Data excerpts below:

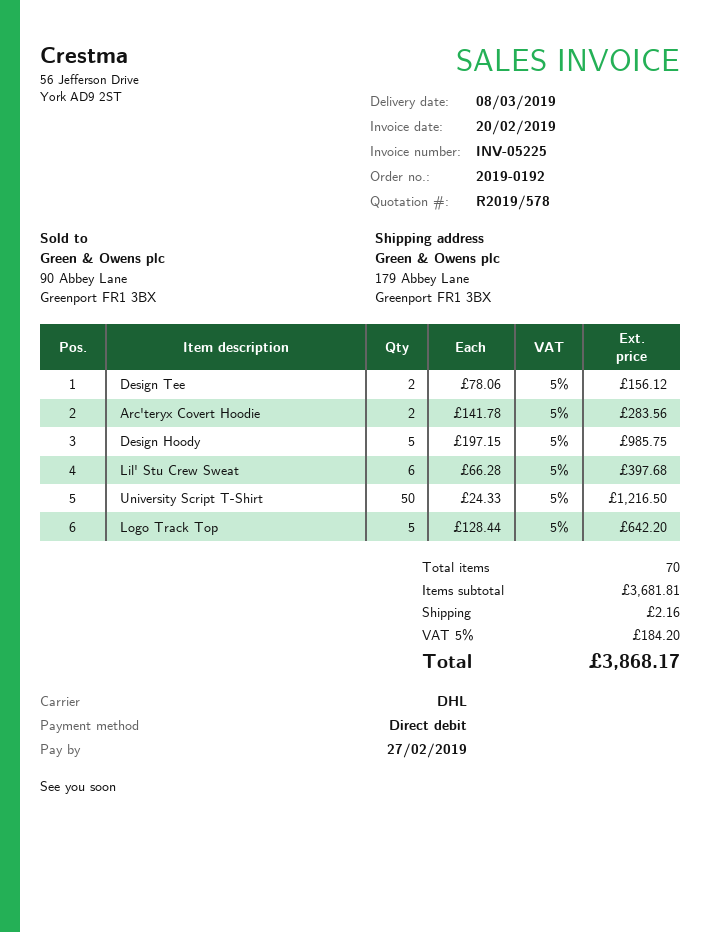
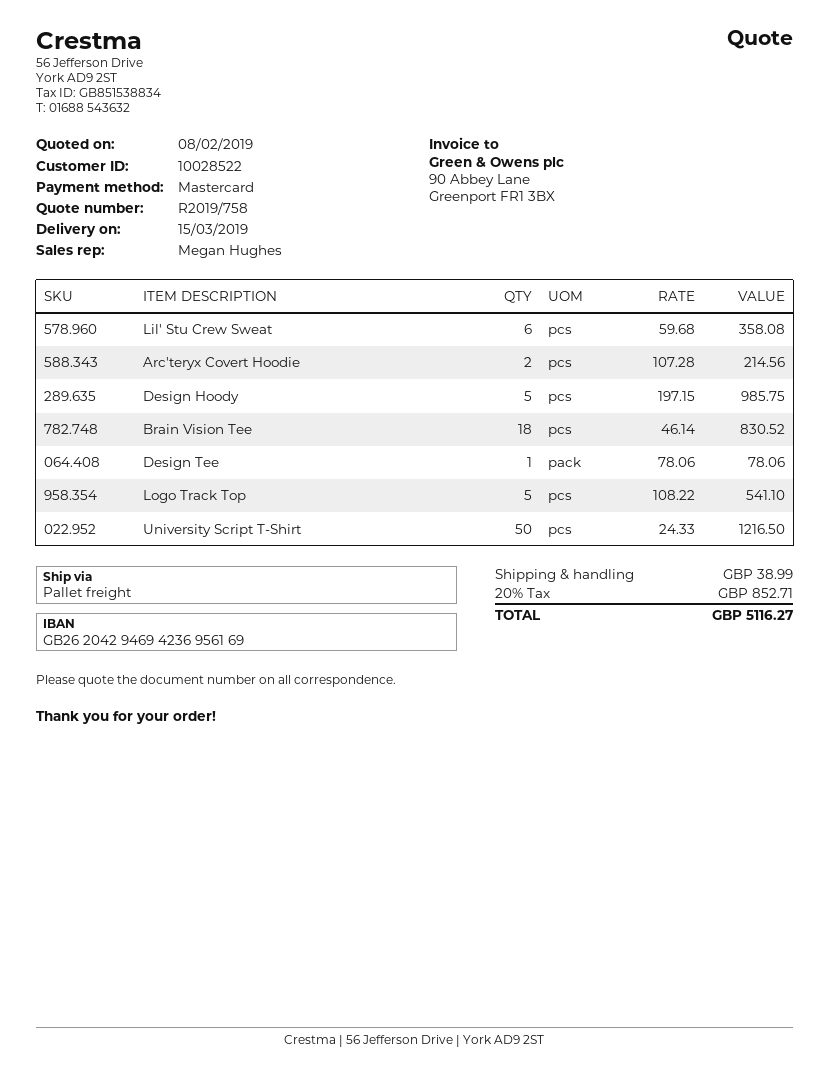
quote number: R2019/578 -> R2019/758
delivery date: 2019-03-08 -> 2019-03-15
payment method: direct debit -> Mastercard
shipping method: DHL -> pallet freight
Design Tee: 2 x 78.06 = 156.12 -> 1 x 78.06 = 78.06
Arc'teryx Covert Hoodie: 2 x 141.78 = 283.56 -> 2 x 107.28 = 214.56
Lil' Stu Crew Sweat: 6 x 66.28 = 397.68 -> 6 x 59.68 = 358.08
Logo Track Top: 5 x 128.44 = 642.20 -> 5 x 108.22 = 541.10
Brain Vision Tee: none -> 18 x 46.14 = 830.52
shipping: 2.16 -> 38.99
tax: 5% = 184.20 -> 20% = 852.71
total: 3868.17 -> 5116.27

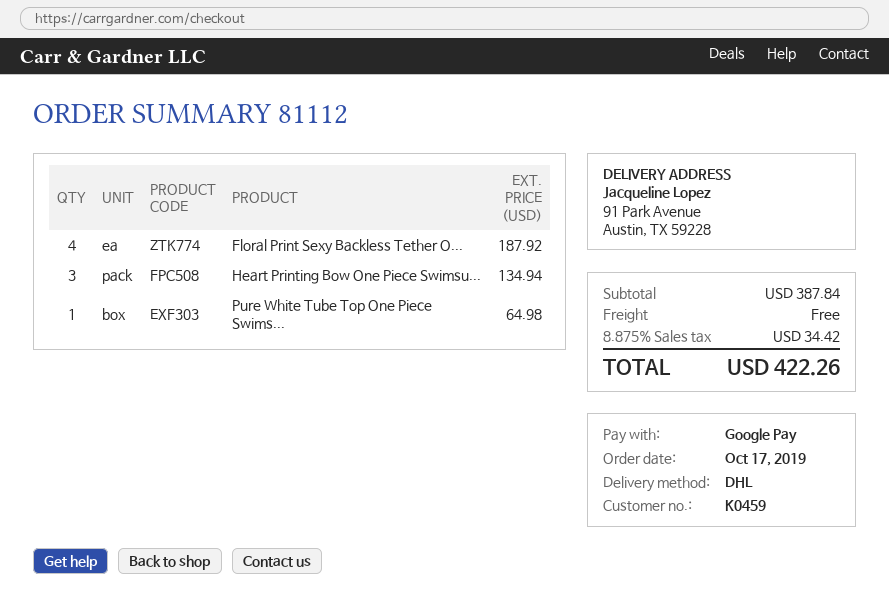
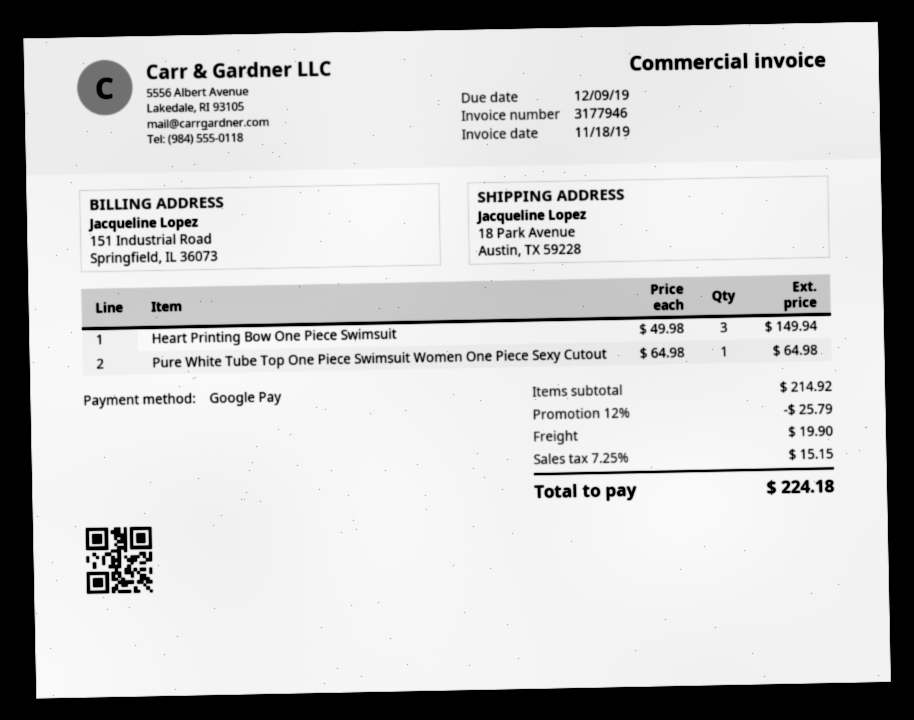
ship to: 91 Park Avenue, Austin, TX 59228 -> 18 Park Avenue, Austin, TX 59228
Floral Print Sexy Backless Tether O...: 4 for 187.92 -> none
Heart Printing Bow One Piece Swimsu...: 3 for 134.94 -> 3 for 149.94
subtotal: 387.84 -> 214.92
discount: none -> 12% = 25.79
shipping: 0.00 -> 19.90
tax: 8.875% = 34.42 -> 7.25% = 15.15
total: 422.26 -> 224.18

End of Data excerpts.

A verbatim rendering of the listing above is required, without any of its pictures.

**Answer space:**
quote number: R2019/578 -> R2019/758
delivery date: 2019-03-08 -> 2019-03-15
payment method: direct debit -> Mastercard
shipping method: DHL -> pallet freight
Design Tee: 2 x 78.06 = 156.12 -> 1 x 78.06 = 78.06
Arc'teryx Covert Hoodie: 2 x 141.78 = 283.56 -> 2 x 107.28 = 214.56
Lil' Stu Crew Sweat: 6 x 66.28 = 397.68 -> 6 x 59.68 = 358.08
Logo Track Top: 5 x 128.44 = 642.20 -> 5 x 108.22 = 541.10
Brain Vision Tee: none -> 18 x 46.14 = 830.52
shipping: 2.16 -> 38.99
tax: 5% = 184.20 -> 20% = 852.71
total: 3868.17 -> 5116.27

ship to: 91 Park Avenue, Austin, TX 59228 -> 18 Park Avenue, Austin, TX 59228
Floral Print Sexy Backless Tether O...: 4 for 187.92 -> none
Heart Printing Bow One Piece Swimsu...: 3 for 134.94 -> 3 for 149.94
subtotal: 387.84 -> 214.92
discount: none -> 12% = 25.79
shipping: 0.00 -> 19.90
tax: 8.875% = 34.42 -> 7.25% = 15.15
total: 422.26 -> 224.18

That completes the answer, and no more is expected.